My first morning home, I woke up vibrating with anxiety. I’d gone to NYC in the middle of a major redesign of my business – new name, new website, new logo. Just a fluke of scheduling and my utter inability to figure out the best time to take a break. Consequently, I’d not only “lost” a week on the biz redesign, I’d lost my momentum, which was much worse. I could hardly bear the tension I was feeling: on one hand there were the deadlines I myself had set with the usual difficulties and delays; on the other there was my blank, sluggish mind. I tried all the strageties that usually work: sleeping in, getting up early, going to the gym, reading voraciously, going back to the gym, taking a walk, going to the office, working from home, drinking a lot o’ tea, sticking to water, journaling, not journaling, talking about it, suffering in silence.

Nothing.

Always precarious, the teeter-totter in my mind had shifted from “of course I can” (hear this in the voice of Glynda the good witch) to “who do you think you are?” (“and your little dog, too!”). Let’s say a fond farewell to my sense of purpose and focus. It must have been my fuzzy-headed jetlag that had driven my favorite quote from authors Steve Chandler and Sam Beckwith out of my mind. Instead, I was stuck trying to create just the right space in my routine into which creativity, focus and copious free time would automatically pour. Waiting for just the right moment, the right feeling, so I’d want to do what I needed to do. Waiting for hours of time to free up. Waiting for Godot.

This makes me wince.

You know this song, I know you do: Every tiny task keeps expanding to fill the time available. Then they started exceeding the time avaiable. Then they started multiplying and turning up everywhere like tribbles on the Enterprise. There is no question of boldly going anywhere. Soon the whole question of time triggers hopelessness and a desire to watch Dancing with the Stars. This lead to more hopelessness – how could it not? It causes a sort of pointlessness hangover. You get more anxious and more stuck. You become convinced your day is measureably shorter than other people’s.
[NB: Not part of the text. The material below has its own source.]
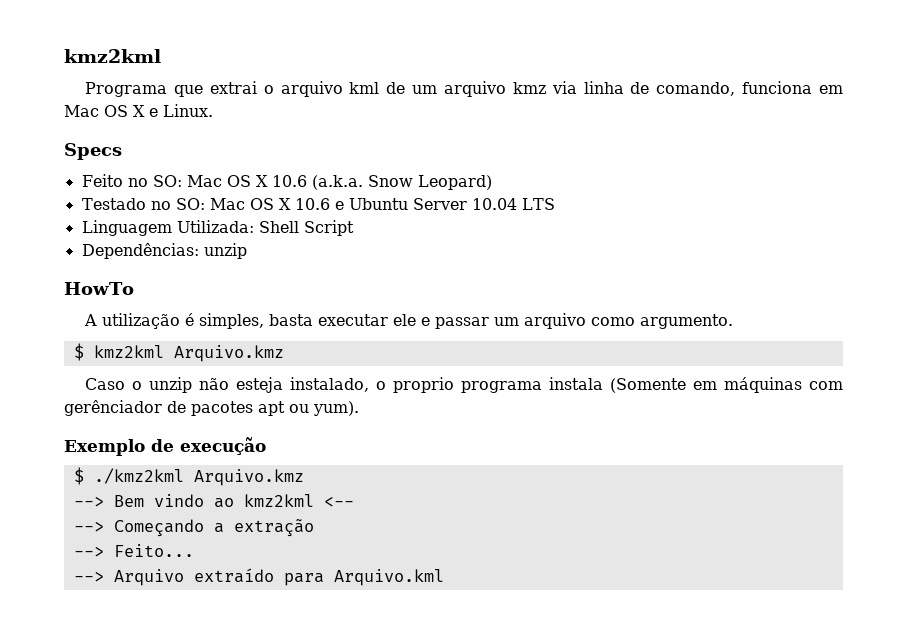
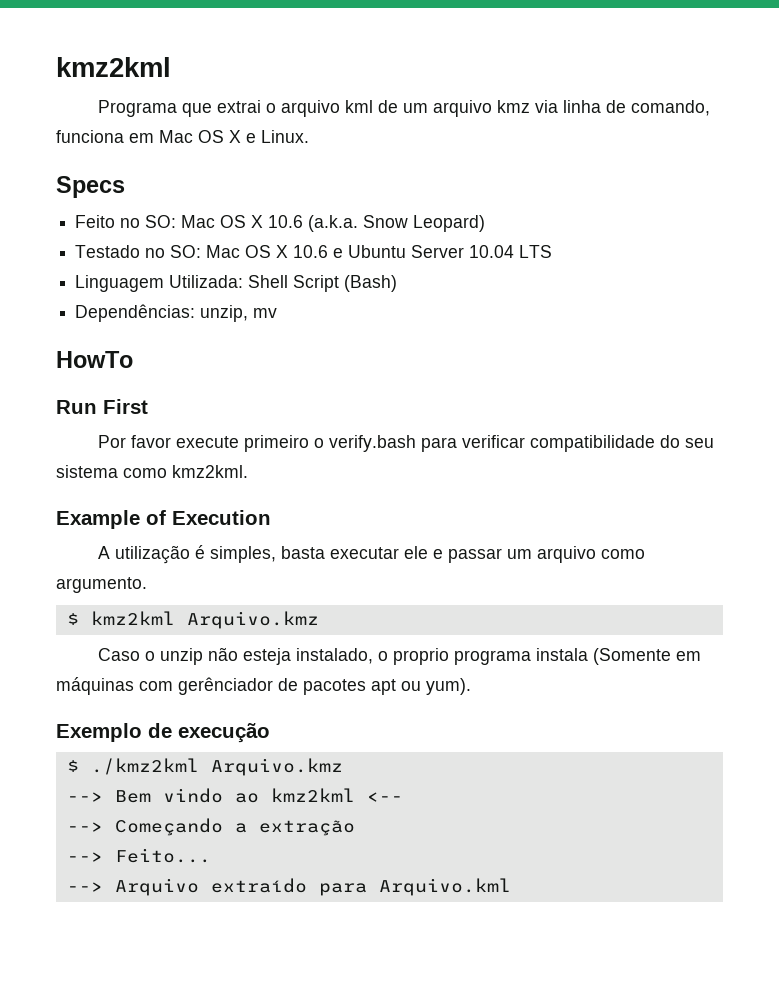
(354, 228) none -> [344,275,398,292] (Bash)
[203,243,247,259] unzip -> [200,305,278,322] unzip, mv
(134, 288) none -> [56,399,148,414] [97,435,714,452] [56,465,248,478] [56,510,271,529] // Run First // Por favor execute primeiro o verify.bash para verificar compatibilidade do seu sistema como kmz2kml. // Example of Execution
Lucky for me, this always makes me reach for a frame drum, which I learned to play a few years ago. Playing it always makes something shift. This time, I didn’t even have to touch it. As I reached for it I thought “How did I ever find the time to learn to play this?” I was just as busy then as I am now, yet I commited to practice every day, no matter what. I stared at it and I remembered: I wanted to play this drum, more than I wanted anything – sleep, food, vacation time that wasn’t dedicated to workshops. Then I followed through, even if practicing was only 5 minutes a day, even if it freaked out my nearest and dearest (and it did). Soon, an hour and a half was flying by everyday and without losing anything I cared about. I was flying all over the country to study with top players.

It was a fun few years. And, it caused nary a ripple in the pond of my life. My business was booming, I was energized and happy. Same thing when I started exercising – I wanted to be healthy and fit so I commited to doing what it took. I had to replace my physical torpor with dialy exercise and that led to the 11 hours a week I now spend at the gym. Happily. I didn’t have that much time available when I started and I don’t now. The only possible conclusion: time is not what’s required. Desire leading to commitment is. I still remember the first time I heard someone play a frame drum. I had to learn it. I remember the first time I saw my pilates teacher: Tall, muscular, in graceful control of every muscle. Whatever I could have of that, I wanted more than I wanted sleeping in or not looking like a fool.

So, what was I doing, trying to push away the details of life to make a hole in time for the work has so captivated and challenged me? I had it backwards: Nature abhors a vacuum, but she makes way for a passionate commitment. I made one. You’re reading part of it. What a relief! And just in time, as I was running out of tea. Here’s the Chandler-Beckwith quote I alluded to earlier, the one that has made all the difference:

“Discipline is remembering what you want.”